Kita saksikan, sering terjadi gesekan di bidang perburuhan dan lingkungan hidup, juga perbedaan kebijakan dari satu pemerintahan ke pemerintahan lain, serta beberapa aspek pelaksanaan otonomi daerah yang tidak memerhatikan kepentingan dunia usaha. Bila tidak ditangani dengan baik, semua itu berpotensi menghentikan ekonomi.
Pengaruh investor
Keraguan investor asing menanamkan modal dan kekhawatiran akan terjerat kasus hukum di kalangan eksekutif BUMN dan perbankan dalam menjalankan tugas profesionalnya adalah sebagian fenomenanya.
Pengaruh aspek politik dalam ekonomi amatlah besar. Kenyataan itu menempatkan elite politik Indonesia sebagai salah satu kunci kemajuan ekonomi.
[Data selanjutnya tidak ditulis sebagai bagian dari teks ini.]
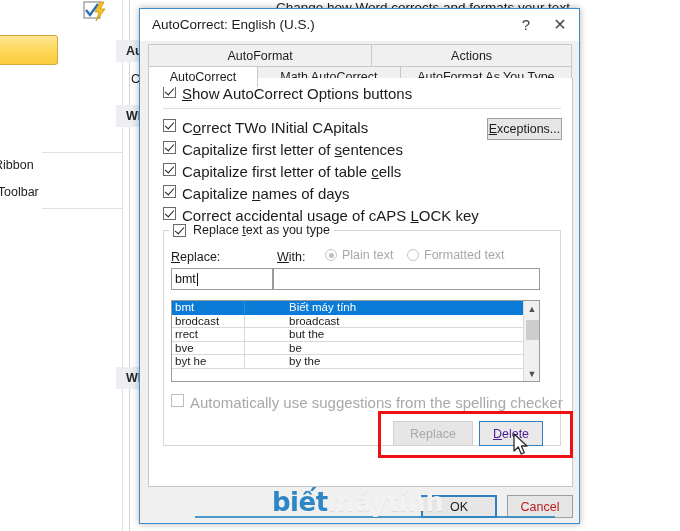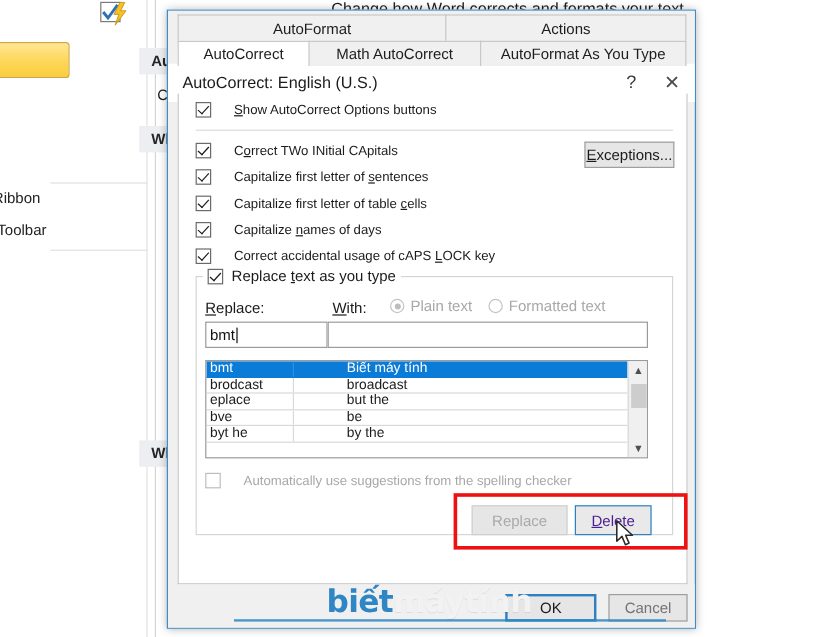--- a/index.html
+++ b/index.html
@@ -318,6 +318,12 @@
 
 <div id="dialog">
 
+  <div id="titlebar">
+    <div id="dlg-title">AutoCorrect: English (U.S.)</div>
+    <div class="tb-btn">?</div>
+    <div class="tb-btn close">✕</div>
+  </div>
+
   <div id="tabs-wrap">
     <div id="tabrow-top">
       <div class="tab" style="flex:0 0 53%;">AutoFormat</div>
@@ -328,12 +334,6 @@
       <div class="tab" style="flex:0 0 34%;">Math AutoCorrect</div>
       <div class="tab" style="flex:1;">AutoFormat As You Type</div>
     </div>
-  </div>
-
-  <div id="titlebar">
-    <div id="dlg-title">AutoCorrect: English (U.S.)</div>
-    <div class="tb-btn">?</div>
-    <div class="tb-btn close">✕</div>
   </div>
 
   <div id="tabbody">

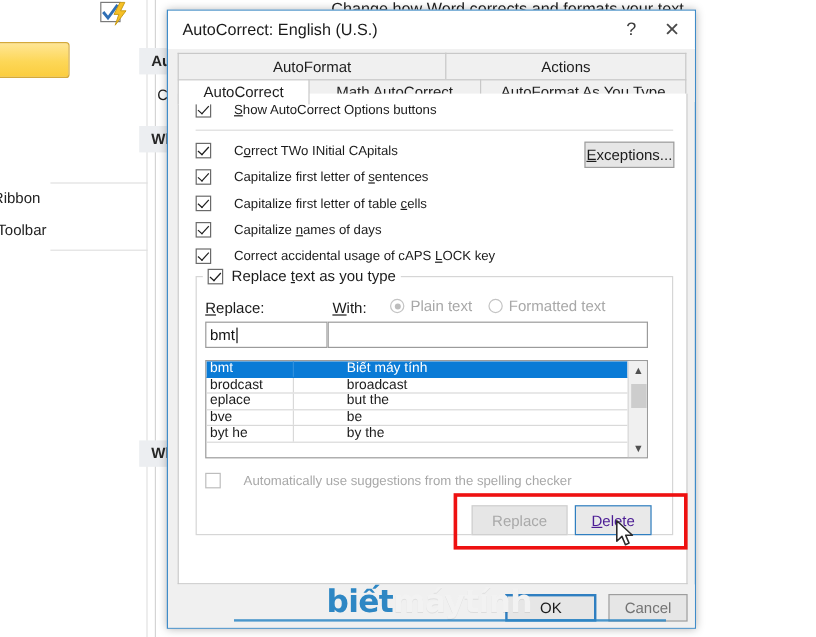--- a/index.html
+++ b/index.html
@@ -107,8 +107,8 @@
   }
 
   .row-cb {
-    position:absolute; display:flex; align-items:center; gap:19px;
-    font-size:11px; color:#1b1b1b; white-space:nowrap;
+    position:absolute; display:flex; gap:6px;
+    font-size:15px; color:#1b1b1b; white-space:nowrap;
   }
   .row-cb.dim { color:#a8a8a8; }
   u.acc { text-decoration:underline; }

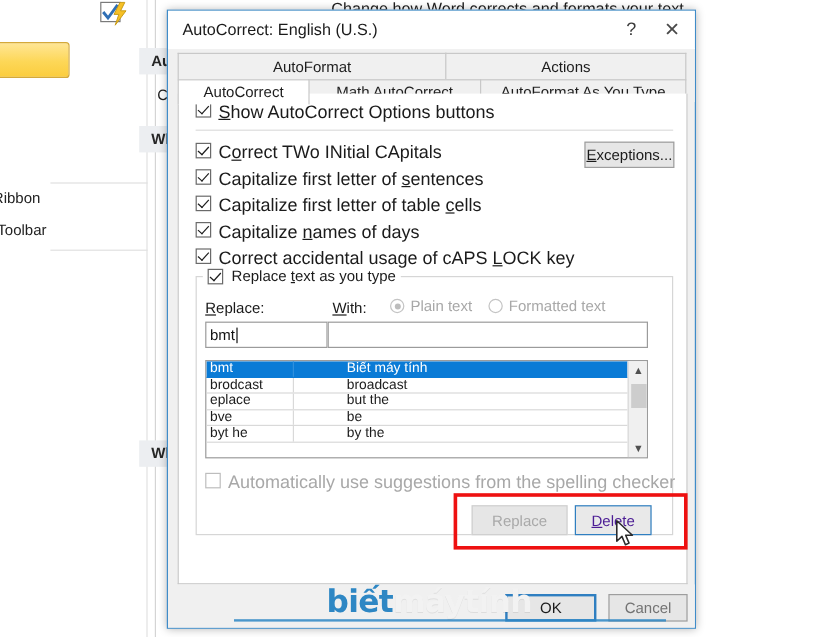--- a/index.html
+++ b/index.html
@@ -404,7 +404,7 @@
           <div class="lc2">broadcast</div>
         </div>
         <div class="lrow">
-          <div class="lc1">eplace</div>
+          <div class="lc1">rrect</div>
           <div class="lc2">but the</div>
         </div>
         <div class="lrow">

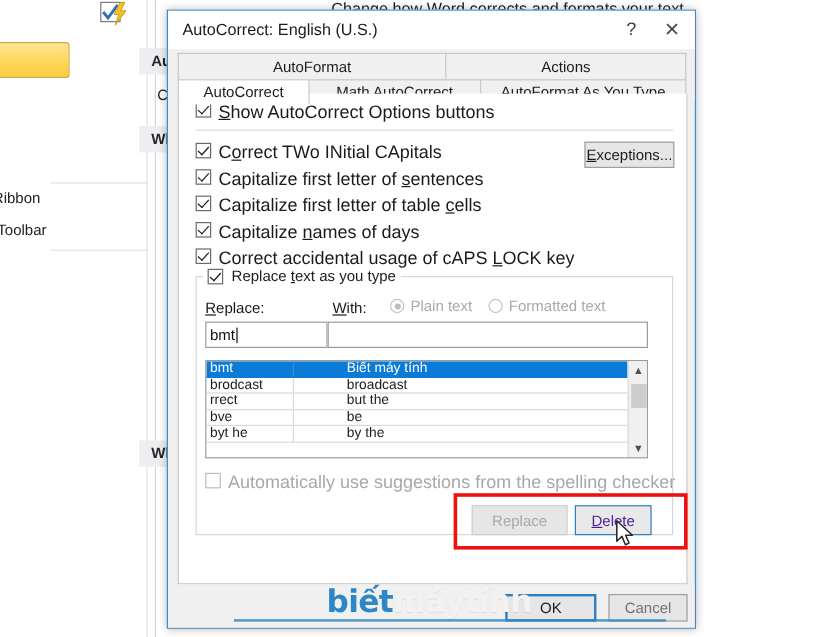--- a/index.html
+++ b/index.html
@@ -212,7 +212,7 @@
   #btn-cancel {
     position:absolute; left:367px; top:8px; width:66px; height:23px;
     background:#e6e6e6; border:1px solid #9e9e9e;
-    font-size:12.5px; display:flex; align-items:center; justify-content:center; color:#737373;
+    font-size:12.5px; display:flex; align-items:center; justify-content:center; color:#b91c1c;
   }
Karena itu, elite politik baik yang sedang memerintah ataupun yang ada di luar pemerintahan di semua tingkatan sebagai otoritas politik, beserta dunia usaha, perlu ditempatkan sebagai motor Indonesia Inkorporasi.
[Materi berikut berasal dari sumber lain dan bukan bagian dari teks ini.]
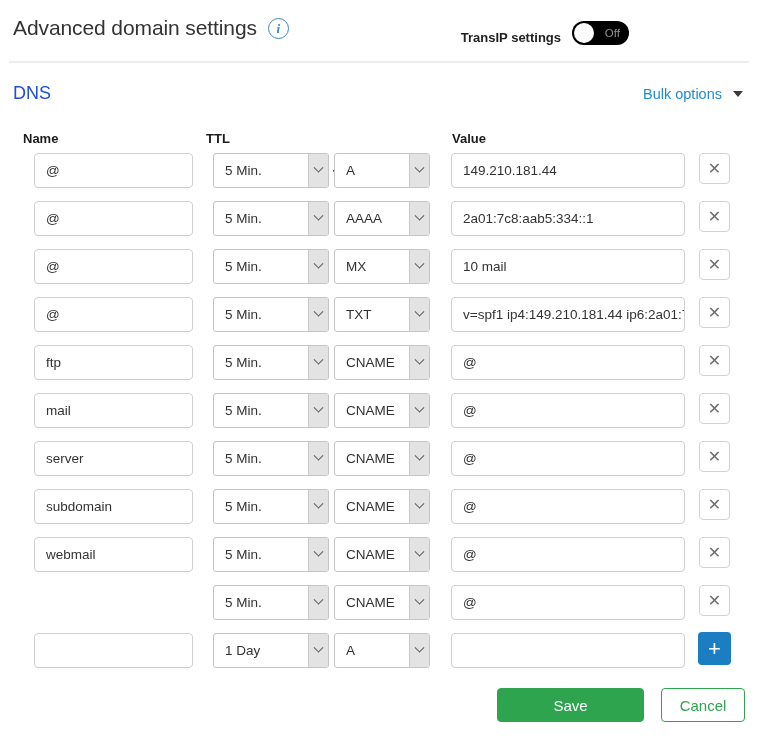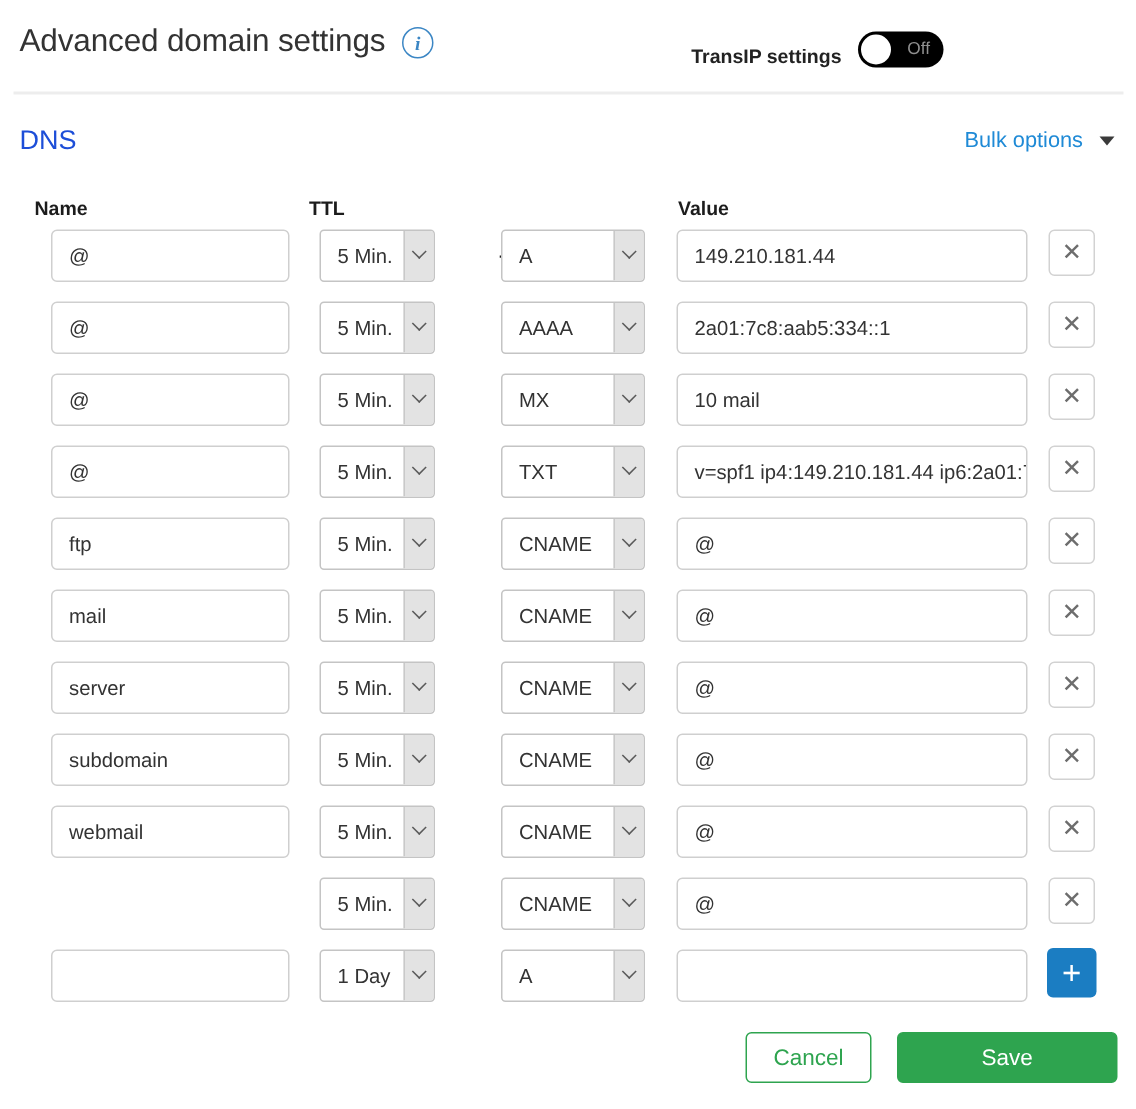--- a/index.html
+++ b/index.html
@@ -118,7 +118,7 @@
     background: #ffffff; overflow: hidden;
     display: flex; align-items: stretch;
   }
-  .s-ttl  { left: 213px; width: 77px; }
+  .s-ttl  { left: 213px; width: 116px; }
   .s-type { left: 334px; width: 96px; }
   .sel-text {
     flex: 1; line-height: 33px; padding-left: 11px;

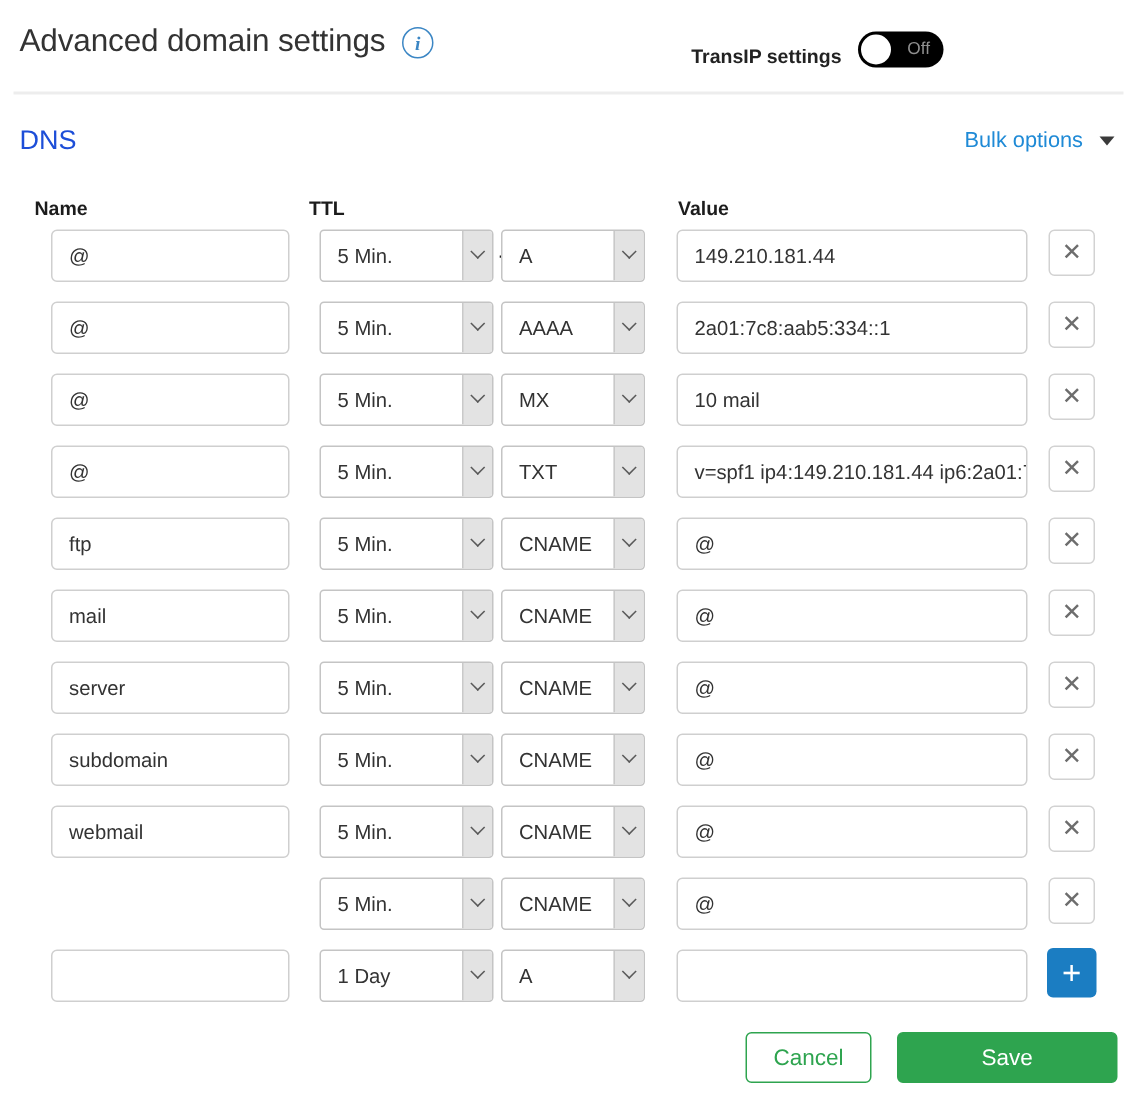--- a/index.html
+++ b/index.html
@@ -398,8 +398,8 @@
     </div>
 
   <div class="footer">
+    <button class="btn btn-save">Save</button>
     <button class="btn btn-cancel">Cancel</button>
-    <button class="btn btn-save">Save</button>
   </div>
 
 </div>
Setiap rezim politik secara sengaja atau tidak akan membentuk rezim ekonominya sendiri. Sebagai bagian dari visi politik ekonomi. Adalah pada tempatnya bila kekuatan politik di era reformasi ini, bersama-sama dunia usaha, berupaya membangun rezim ekonomi baru yang stabil.
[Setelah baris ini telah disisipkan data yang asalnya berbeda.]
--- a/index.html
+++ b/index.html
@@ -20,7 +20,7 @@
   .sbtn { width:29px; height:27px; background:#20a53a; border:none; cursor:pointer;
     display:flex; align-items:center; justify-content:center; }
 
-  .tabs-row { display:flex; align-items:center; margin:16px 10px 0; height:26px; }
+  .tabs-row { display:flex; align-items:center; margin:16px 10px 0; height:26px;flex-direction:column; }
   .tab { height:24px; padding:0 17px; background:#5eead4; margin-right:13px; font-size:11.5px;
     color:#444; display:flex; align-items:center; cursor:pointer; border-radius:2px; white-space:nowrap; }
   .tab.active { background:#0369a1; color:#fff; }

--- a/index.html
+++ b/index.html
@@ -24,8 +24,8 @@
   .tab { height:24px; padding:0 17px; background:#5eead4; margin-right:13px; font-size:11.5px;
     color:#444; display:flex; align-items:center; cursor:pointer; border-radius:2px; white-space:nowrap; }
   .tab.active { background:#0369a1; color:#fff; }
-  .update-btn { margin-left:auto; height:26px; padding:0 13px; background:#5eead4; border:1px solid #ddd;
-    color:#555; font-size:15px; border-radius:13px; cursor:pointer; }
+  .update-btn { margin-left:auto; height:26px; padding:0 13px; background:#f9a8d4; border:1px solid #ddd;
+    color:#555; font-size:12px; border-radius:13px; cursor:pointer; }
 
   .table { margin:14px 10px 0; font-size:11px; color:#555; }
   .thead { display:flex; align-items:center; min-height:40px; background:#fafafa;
Tersedia pilihan untuk membangun Indonesia Inkorporasi dalam dimensi formal, seperti Malaysia atau pada tataran visi dan solidaritas seperti Jepang.
Indonesia Inkorporasi berpeluang menjadi rezim ekonomi dari rezim politik demokratis era reformasi yang memberi kontribusi penting dalam menjawab tantangan menggerakkan perekonomian nasional guna meningkatkan kesejahteraan rakyat dan daya saing bangsa.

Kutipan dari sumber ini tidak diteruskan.